__ASSIGNMENT__:
Pictures excluded, return every entry exactly, please.

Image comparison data
◆ ◆ ◆ ◆ ◆ ◆ ◆

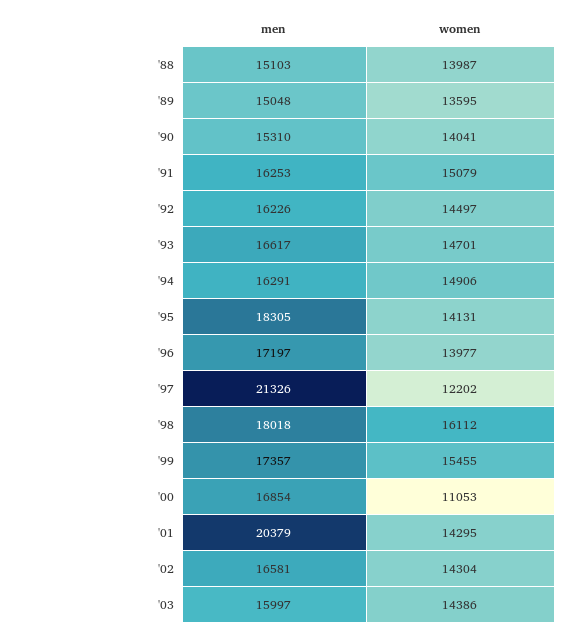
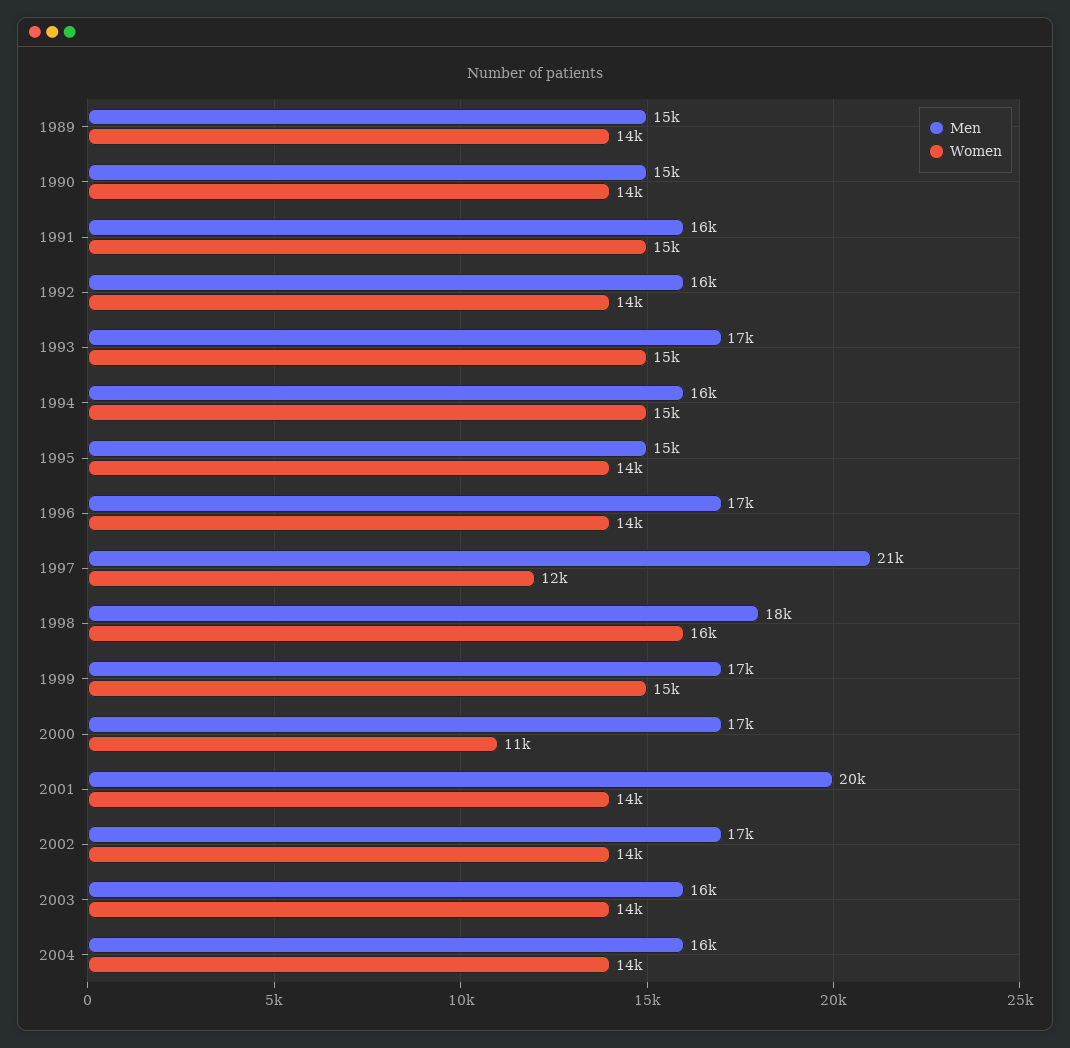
men, '88: 15103 -> none
women, '88: 13987 -> none
men, '95: 18305 -> 15000
men, 2004: none -> 16000
women, 2004: none -> 14000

◆ ◆ ◆ ◆ ◆ ◆ ◆

__OUTPUT FOR THIS EXERCISE__:
men, '88: 15103 -> none
women, '88: 13987 -> none
men, '95: 18305 -> 15000
men, 2004: none -> 16000
women, 2004: none -> 14000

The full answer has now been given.